It seems apparent that Judge Donato wanted weight given to Dimry’s personal medical records when he granted summary judgment in favor of Dimry and remanded the case back to the Plan assuming the Plan would nor further abuse their discretion regarding absolute deference to Plan physicians.


Unfortunately, he was mistaken.  Instead of giving weight to the SSA determination and Dimry’s own medical record, the Plan sent Dimry’s medical records for review by another Plan physician.
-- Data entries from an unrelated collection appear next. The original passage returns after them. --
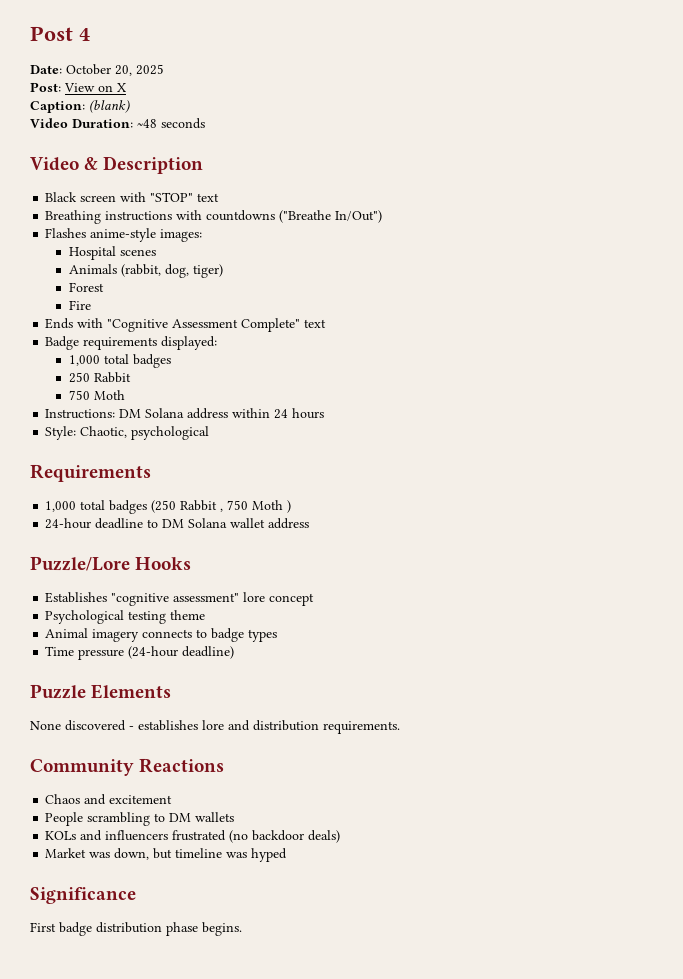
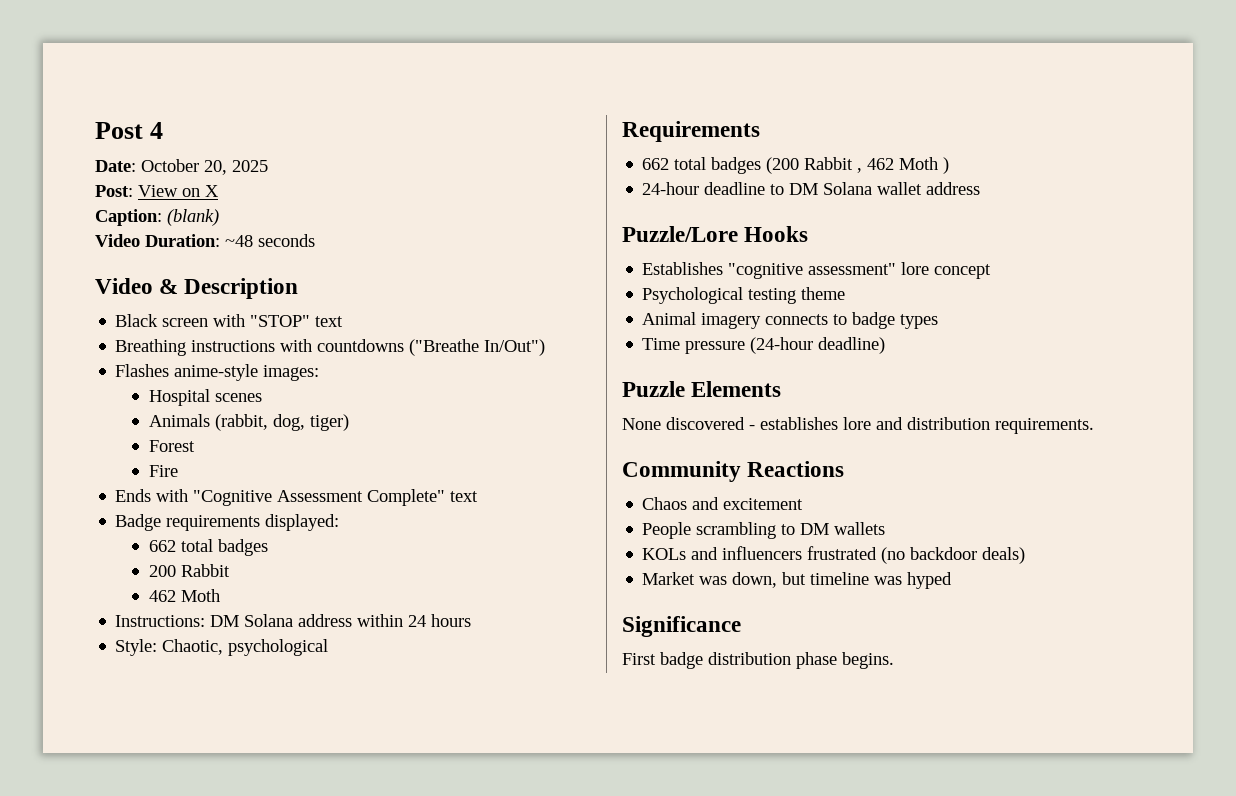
  Badge requirements displayed:
- 1,000 total badges
+ 662 total badges
- 250 Rabbit
- 750 Moth
+ 200 Rabbit
+ 462 Moth
- 1,000 total badges (250 Rabbit , 750 Moth )
+ 662 total badges (200 Rabbit , 462 Moth )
The Plan Physician who has made hundreds of thousands of dollars denying benefits to retired NFL players simply did a review of records without even physically examining Mr. Dimry and concluded that his pain was “unquantifiable” and that he is capable of working.


What appeared to be a tremendous victory in Judge Donato’s decision and recognition of the conflicts of interest inherent with “neutral” Plan physicians and the Plan’s abuse of discretion in deferring only to them appears in jeopardy.

This is an important case to watch in that the Plan seems to have “given the finger” to Judge Donato and the federal courts and stated their intent to do as they please when it comes to determining a player’s disability.  I was surprised to see that Dimry’s current lawsuit is assigned to Magistrate Judge Jacqueline Scott Corley, instead of Judge Donato, who would surely be displeased that his remand instructions were ignored.  It’s unclear if the magistrate judge assignment is temporary, and I’ve attempted to inquire of a few attorneys as to their thoughts but have found it difficult to pin anyone down during the long holiday weekend.  I’ll update later as I receive responses, but I can’t help but feel it may be time for an additional round of congressional hearings.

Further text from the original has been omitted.